You are not logged in.

#1 2019-08-02 11:08:59

maxgiggs
Member
Registered: 2014-06-05
Posts: 32

How to check NVMe SSD health?

Hi everyone!

Recently I had some errors while copying some files on GNOME/Files (the error message was a generic "input/output error", or something like that). Moreover, If I tried to calculate the md5sum of these files, I got the same error.

Therefore I started to suspect that my SSD (on NVMe, my system is a Thinkpad T470) was damaged and could fail in the recent future. How can I check if it is damaged? How may I get a report on its health status?

I am very confused about the tools I am supposed to use (fsck, badblock, smartctl, nvme-cli?). For example, it is not clear to me if SMART is supported by NVMe drives.

The most important thing is that I need a **non destructive** diagnostic tool, because the drive in question is my system root and contains all of my data.

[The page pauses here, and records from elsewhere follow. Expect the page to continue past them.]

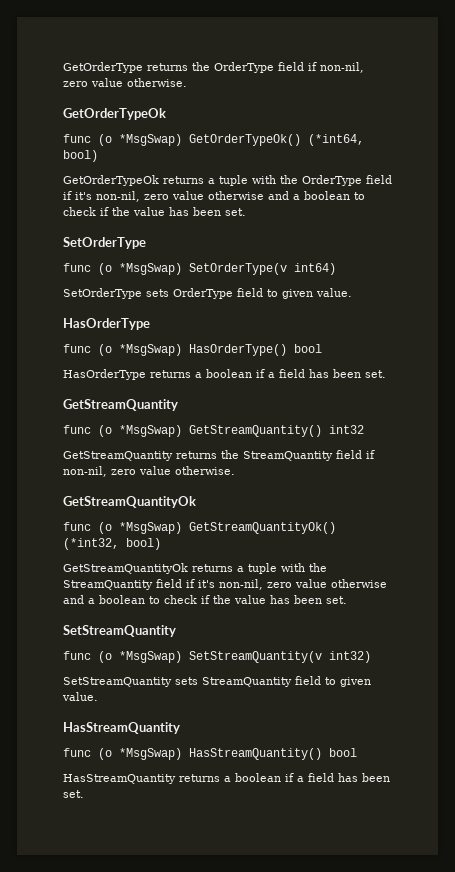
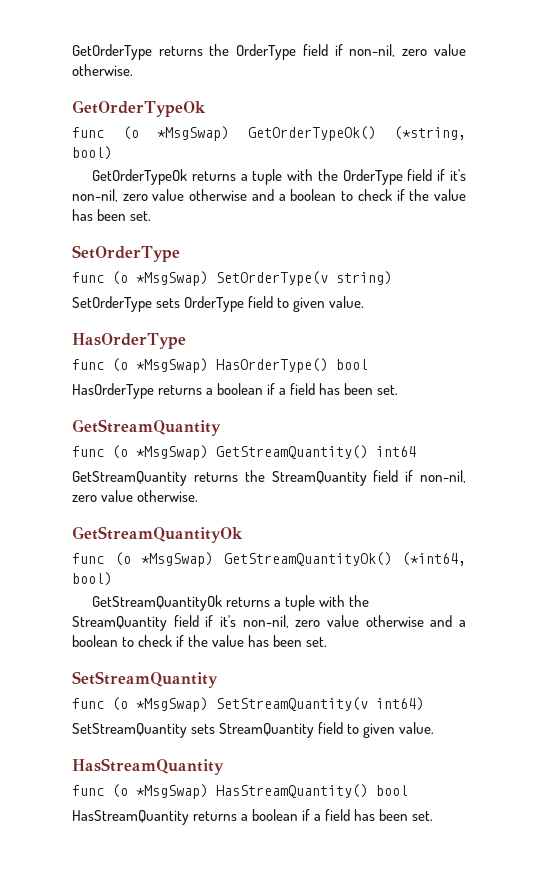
- func (o *MsgSwap) GetOrderTypeOk() (*int64, bool)
+ func (o *MsgSwap) GetOrderTypeOk() (*string, bool)
- func (o *MsgSwap) SetOrderType(v int64)
+ func (o *MsgSwap) SetOrderType(v string)
- func (o *MsgSwap) GetStreamQuantity() int32
+ func (o *MsgSwap) GetStreamQuantity() int64
- func (o *MsgSwap) GetStreamQuantityOk() (*int32, bool)
+ func (o *MsgSwap) GetStreamQuantityOk() (*int64, bool)
- func (o *MsgSwap) SetStreamQuantity(v int32)
+ func (o *MsgSwap) SetStreamQuantity(v int64)

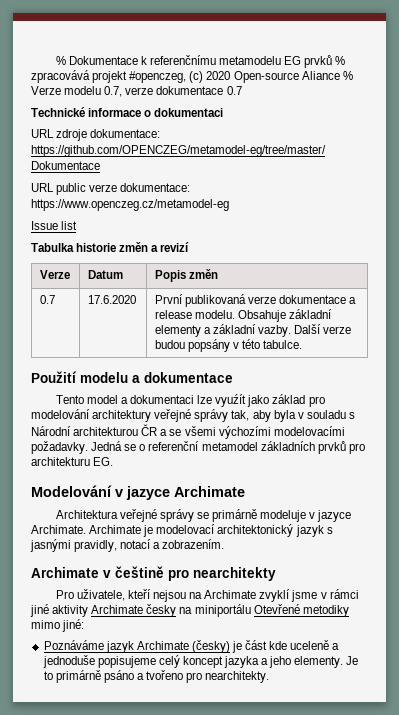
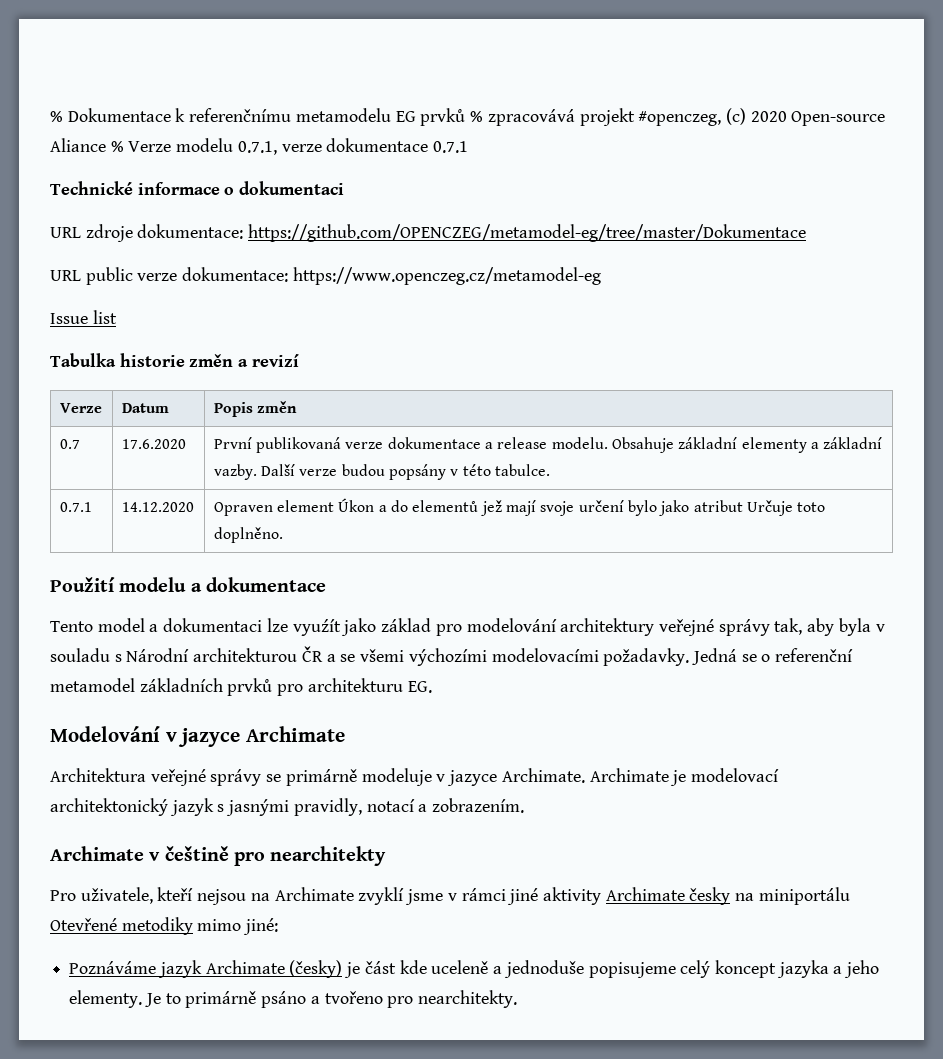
- % Dokumentace k referenčnímu metamodelu EG prvků % zpracovává projekt #openczeg, (c) 2020 Open-source Aliance % Verze modelu 0.7, verze dokumentace 0.7
+ % Dokumentace k referenčnímu metamodelu EG prvků % zpracovává projekt #openczeg, (c) 2020 Open-source Aliance % Verze modelu 0.7.1, verze dokumentace 0.7.1
+ 0.7.1 | 14.12.2020 | Opraven element Úkon a do elementů jež mají svoje určení bylo jako atribut Určuje toto doplněno.

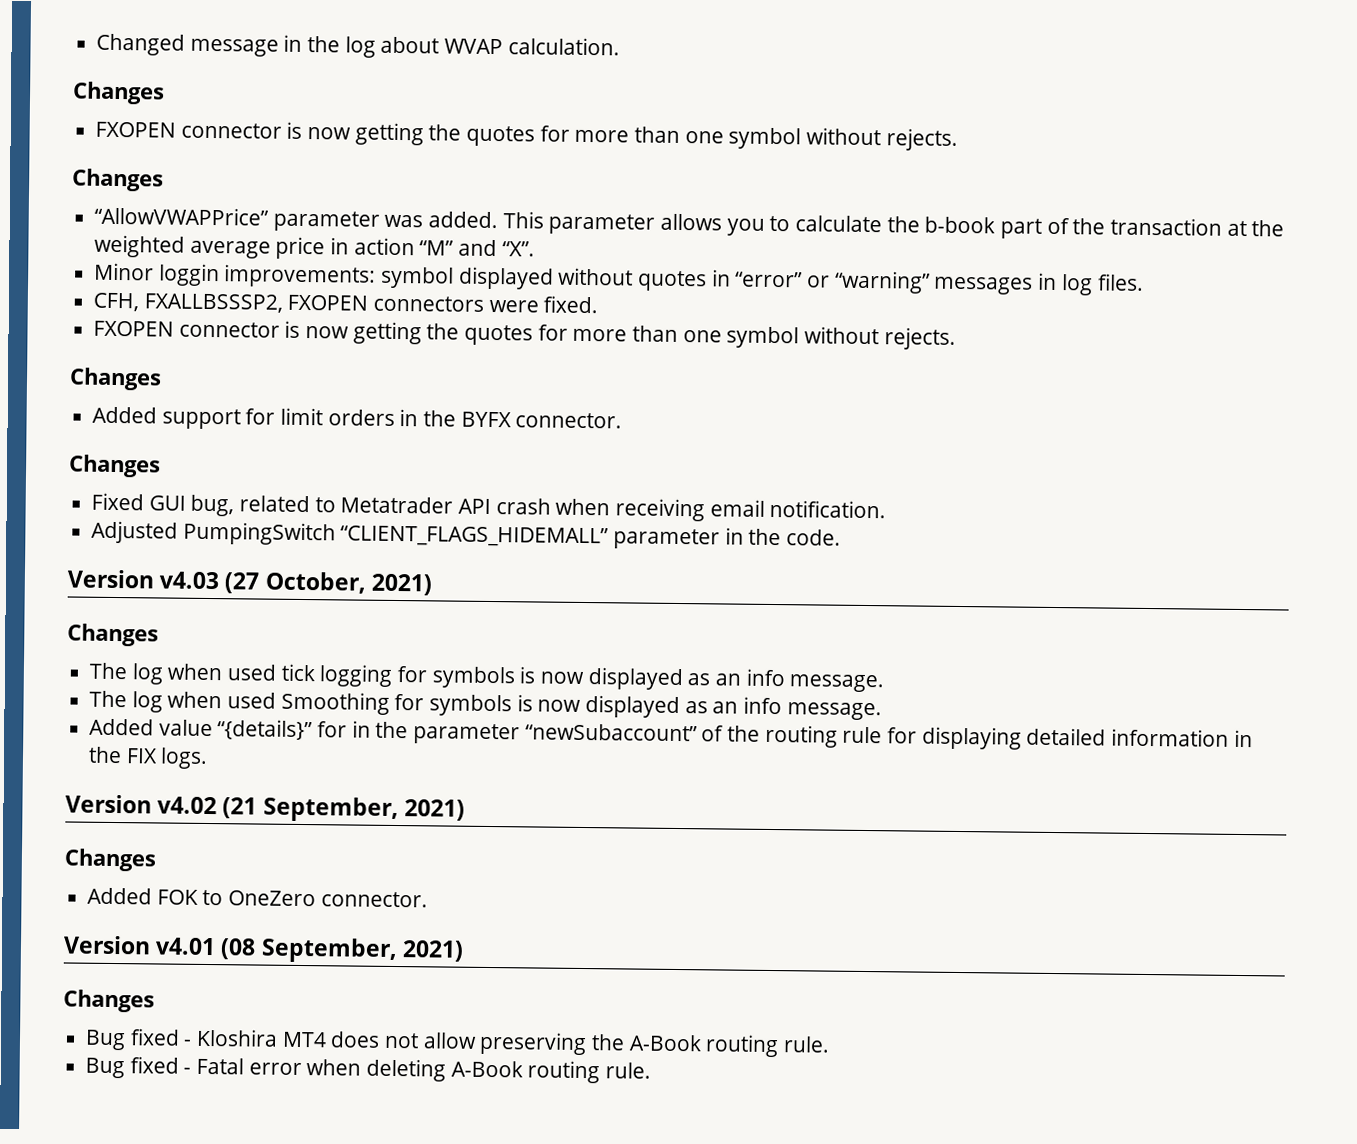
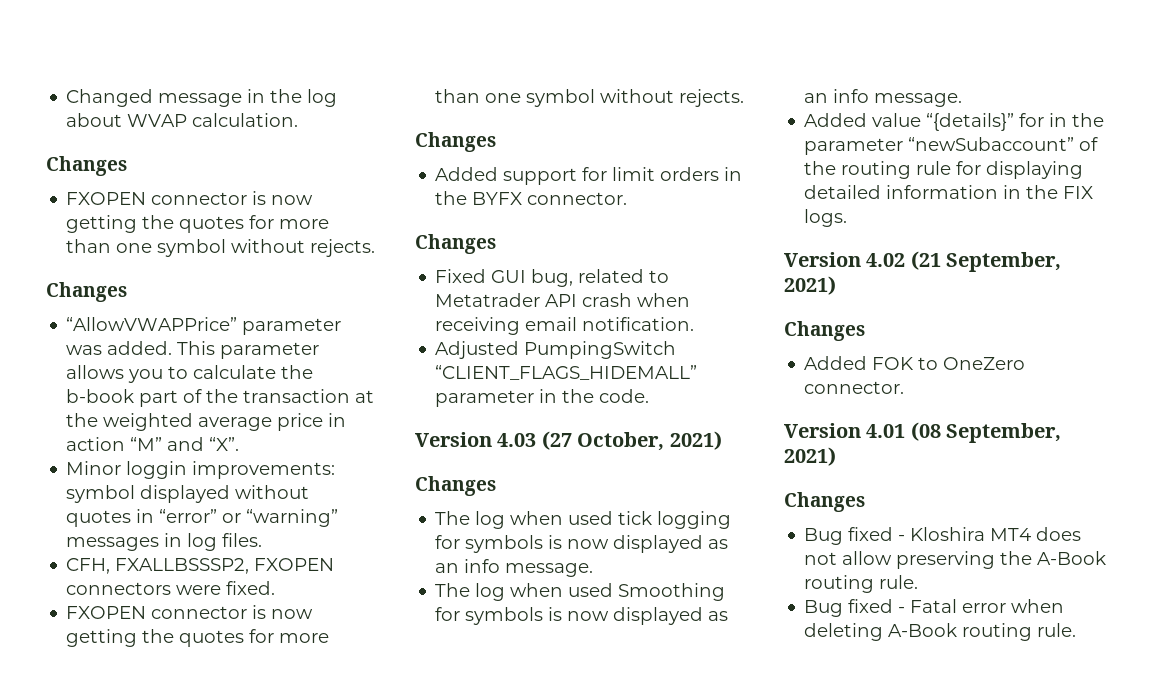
- Version v4.03 (27 October, 2021)
+ Version 4.03 (27 October, 2021)
- Version v4.02 (21 September, 2021)
+ Version 4.02 (21 September, 2021)
- Version v4.01 (08 September, 2021)
+ Version 4.01 (08 September, 2021)

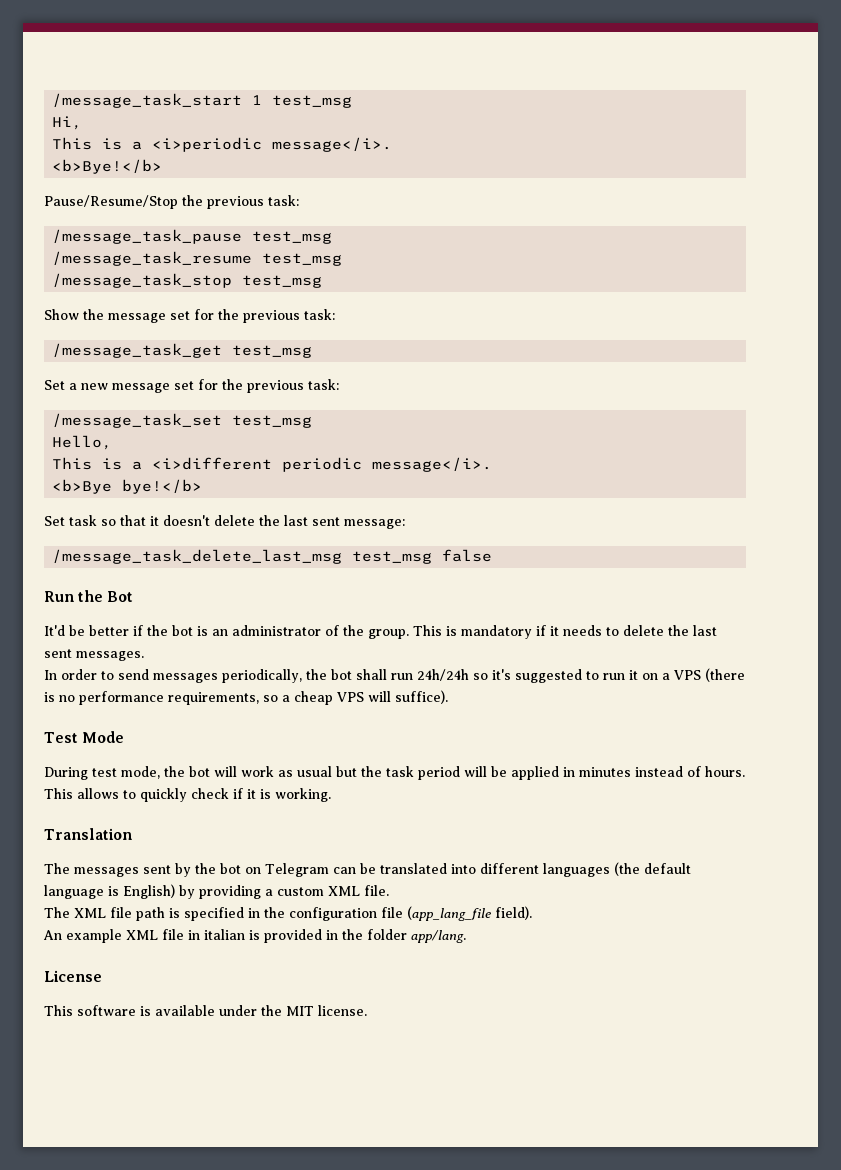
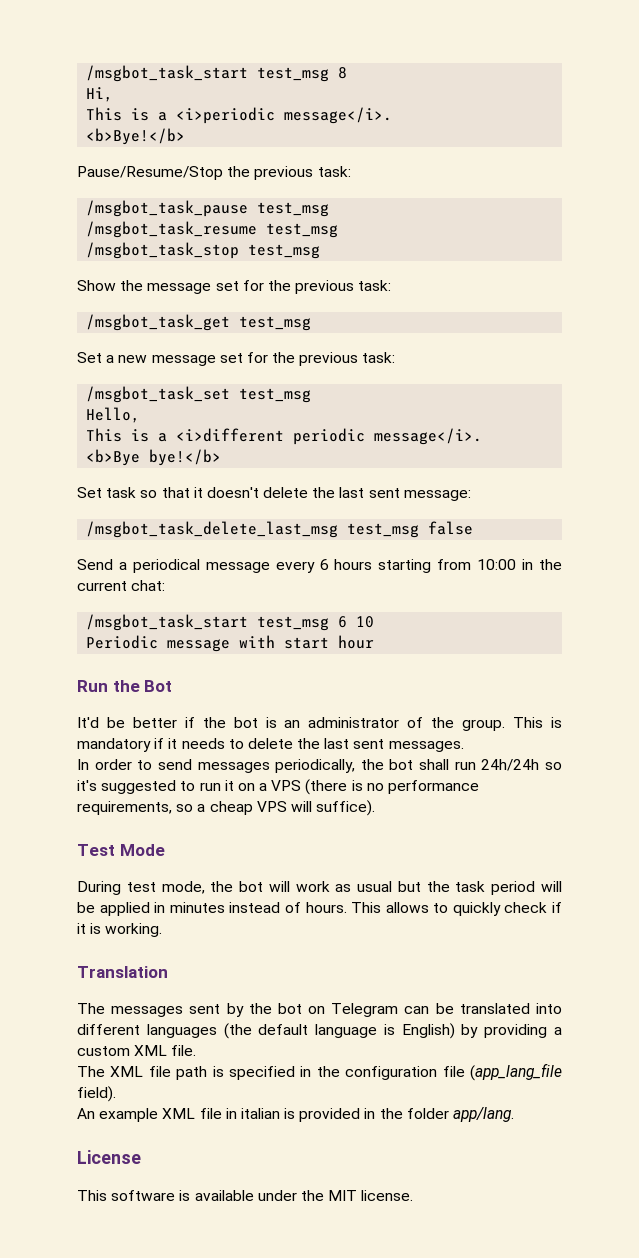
- /message_task_start 1 test_msg
+ /msgbot_task_start test_msg 8
- /message_task_pause test_msg
- /message_task_resume test_msg
- /message_task_stop test_msg
+ /msgbot_task_pause test_msg
+ /msgbot_task_resume test_msg
+ /msgbot_task_stop test_msg
- /message_task_get test_msg
+ /msgbot_task_get test_msg
- /message_task_set test_msg
+ /msgbot_task_set test_msg
- /message_task_delete_last_msg test_msg false
+ /msgbot_task_delete_last_msg test_msg false
+ Send a periodical message every 6 hours starting from 10:00 in the current chat:
+ /msgbot_task_start test_msg 6 10
+ Periodic message with start hour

In synthesis, is it possible to check non destructively if there is data corruption, if my drive is damaged and if there are signs of failure?

Thanks in advance!

Offline

#2 2019-08-02 11:53:12

V1del
Forum Moderator
Registered: 2012-10-16
Posts: 21,844

Re: How to check NVMe SSD health?

Smartctl has support for NVME drives in recent times, it can tell you whether SMART attributes are supported and what it reads.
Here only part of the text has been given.